▸ TASK ITEM
For the material below, output exactly the span from the line with "[57,907,284,928] Pagina visualizzata" to the line with "[315,106,883,336] Will the", including both, and nothing besides.

▸ PROVIDED MATERIAL
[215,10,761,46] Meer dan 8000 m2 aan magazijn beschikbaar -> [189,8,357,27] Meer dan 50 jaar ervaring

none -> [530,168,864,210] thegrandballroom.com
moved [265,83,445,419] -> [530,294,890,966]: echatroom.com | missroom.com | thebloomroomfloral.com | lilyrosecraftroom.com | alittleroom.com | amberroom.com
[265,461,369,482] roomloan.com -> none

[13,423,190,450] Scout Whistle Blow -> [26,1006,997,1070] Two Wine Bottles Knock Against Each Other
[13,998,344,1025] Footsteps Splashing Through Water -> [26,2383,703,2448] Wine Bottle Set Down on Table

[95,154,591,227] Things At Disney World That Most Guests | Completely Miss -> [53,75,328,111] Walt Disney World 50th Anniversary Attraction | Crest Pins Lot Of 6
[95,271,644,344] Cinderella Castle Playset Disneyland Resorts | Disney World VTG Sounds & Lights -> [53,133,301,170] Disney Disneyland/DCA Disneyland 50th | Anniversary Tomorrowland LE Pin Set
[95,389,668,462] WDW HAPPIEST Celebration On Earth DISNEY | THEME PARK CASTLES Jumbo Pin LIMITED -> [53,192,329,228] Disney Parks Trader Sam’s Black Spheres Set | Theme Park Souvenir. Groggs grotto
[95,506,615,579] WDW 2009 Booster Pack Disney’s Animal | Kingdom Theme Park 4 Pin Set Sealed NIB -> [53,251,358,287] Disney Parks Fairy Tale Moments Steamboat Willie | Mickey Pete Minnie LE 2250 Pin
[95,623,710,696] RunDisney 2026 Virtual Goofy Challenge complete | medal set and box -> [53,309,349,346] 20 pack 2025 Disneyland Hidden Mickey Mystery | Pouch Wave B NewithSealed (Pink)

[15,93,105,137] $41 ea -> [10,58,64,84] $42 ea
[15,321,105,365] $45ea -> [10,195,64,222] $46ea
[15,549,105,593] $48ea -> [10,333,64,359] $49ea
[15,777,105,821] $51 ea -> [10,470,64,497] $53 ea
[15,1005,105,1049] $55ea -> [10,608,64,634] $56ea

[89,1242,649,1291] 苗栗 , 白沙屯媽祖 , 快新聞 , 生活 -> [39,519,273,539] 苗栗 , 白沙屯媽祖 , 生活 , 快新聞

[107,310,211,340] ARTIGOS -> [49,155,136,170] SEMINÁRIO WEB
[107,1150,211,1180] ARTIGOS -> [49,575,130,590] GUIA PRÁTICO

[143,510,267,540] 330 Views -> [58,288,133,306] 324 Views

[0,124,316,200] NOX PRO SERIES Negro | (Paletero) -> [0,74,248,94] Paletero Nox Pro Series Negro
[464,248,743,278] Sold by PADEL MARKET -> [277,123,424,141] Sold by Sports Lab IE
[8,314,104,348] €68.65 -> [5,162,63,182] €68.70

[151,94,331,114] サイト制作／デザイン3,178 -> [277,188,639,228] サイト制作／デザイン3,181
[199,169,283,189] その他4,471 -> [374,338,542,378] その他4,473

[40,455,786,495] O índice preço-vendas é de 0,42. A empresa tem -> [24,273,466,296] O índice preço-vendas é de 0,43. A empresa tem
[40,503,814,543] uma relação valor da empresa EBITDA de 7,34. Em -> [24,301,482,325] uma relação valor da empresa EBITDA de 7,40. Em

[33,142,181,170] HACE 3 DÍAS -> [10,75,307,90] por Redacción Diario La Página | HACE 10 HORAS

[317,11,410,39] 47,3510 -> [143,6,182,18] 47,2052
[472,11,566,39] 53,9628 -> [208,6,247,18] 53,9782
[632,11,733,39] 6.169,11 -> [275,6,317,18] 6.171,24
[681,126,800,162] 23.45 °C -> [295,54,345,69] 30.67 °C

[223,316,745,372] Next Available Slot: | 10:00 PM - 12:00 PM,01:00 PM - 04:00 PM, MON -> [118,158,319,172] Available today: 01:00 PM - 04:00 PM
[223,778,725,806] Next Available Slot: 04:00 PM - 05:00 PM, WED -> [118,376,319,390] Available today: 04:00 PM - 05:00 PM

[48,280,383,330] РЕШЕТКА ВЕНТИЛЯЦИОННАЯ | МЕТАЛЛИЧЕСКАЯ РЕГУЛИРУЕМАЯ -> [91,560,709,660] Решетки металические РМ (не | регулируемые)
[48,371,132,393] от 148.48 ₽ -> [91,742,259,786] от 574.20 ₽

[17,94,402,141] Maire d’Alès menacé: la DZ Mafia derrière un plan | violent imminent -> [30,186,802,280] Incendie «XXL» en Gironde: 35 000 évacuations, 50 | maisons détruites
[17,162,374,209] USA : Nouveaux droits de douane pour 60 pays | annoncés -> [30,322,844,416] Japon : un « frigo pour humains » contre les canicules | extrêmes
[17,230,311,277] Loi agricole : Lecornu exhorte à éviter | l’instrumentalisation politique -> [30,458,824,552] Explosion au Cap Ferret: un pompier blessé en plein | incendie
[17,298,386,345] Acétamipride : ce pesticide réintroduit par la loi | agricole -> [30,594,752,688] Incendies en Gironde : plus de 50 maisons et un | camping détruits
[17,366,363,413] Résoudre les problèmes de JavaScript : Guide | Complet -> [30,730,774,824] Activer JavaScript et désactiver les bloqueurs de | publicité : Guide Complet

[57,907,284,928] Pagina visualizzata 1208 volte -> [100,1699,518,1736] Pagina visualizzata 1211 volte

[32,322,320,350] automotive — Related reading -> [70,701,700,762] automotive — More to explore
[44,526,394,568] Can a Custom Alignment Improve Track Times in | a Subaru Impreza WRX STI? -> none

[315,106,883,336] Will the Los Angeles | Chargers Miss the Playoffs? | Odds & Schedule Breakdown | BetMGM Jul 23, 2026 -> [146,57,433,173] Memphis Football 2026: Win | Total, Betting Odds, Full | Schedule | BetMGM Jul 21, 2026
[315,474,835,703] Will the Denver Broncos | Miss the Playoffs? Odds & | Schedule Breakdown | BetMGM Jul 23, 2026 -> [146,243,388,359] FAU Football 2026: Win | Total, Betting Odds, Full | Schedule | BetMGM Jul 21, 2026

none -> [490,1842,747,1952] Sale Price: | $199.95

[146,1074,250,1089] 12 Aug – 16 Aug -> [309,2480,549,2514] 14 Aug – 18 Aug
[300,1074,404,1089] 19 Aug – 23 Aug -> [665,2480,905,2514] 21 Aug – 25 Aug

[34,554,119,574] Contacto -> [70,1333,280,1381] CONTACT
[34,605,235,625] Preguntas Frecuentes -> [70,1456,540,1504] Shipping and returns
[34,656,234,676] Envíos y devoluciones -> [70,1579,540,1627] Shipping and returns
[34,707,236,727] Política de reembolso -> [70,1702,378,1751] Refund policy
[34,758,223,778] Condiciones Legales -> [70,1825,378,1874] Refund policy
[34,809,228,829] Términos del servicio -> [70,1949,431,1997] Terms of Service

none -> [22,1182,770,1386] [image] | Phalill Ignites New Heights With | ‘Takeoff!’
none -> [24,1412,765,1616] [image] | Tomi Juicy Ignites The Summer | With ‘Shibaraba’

▸ EXERCISE OUTPUT
[57,907,284,928] Pagina visualizzata 1208 volte -> [100,1699,518,1736] Pagina visualizzata 1211 volte

[32,322,320,350] automotive — Related reading -> [70,701,700,762] automotive — More to explore
[44,526,394,568] Can a Custom Alignment Improve Track Times in | a Subaru Impreza WRX STI? -> none

[315,106,883,336] Will the Los Angeles | Chargers Miss the Playoffs? | Odds & Schedule Breakdown | BetMGM Jul 23, 2026 -> [146,57,433,173] Memphis Football 2026: Win | Total, Betting Odds, Full | Schedule | BetMGM Jul 21, 2026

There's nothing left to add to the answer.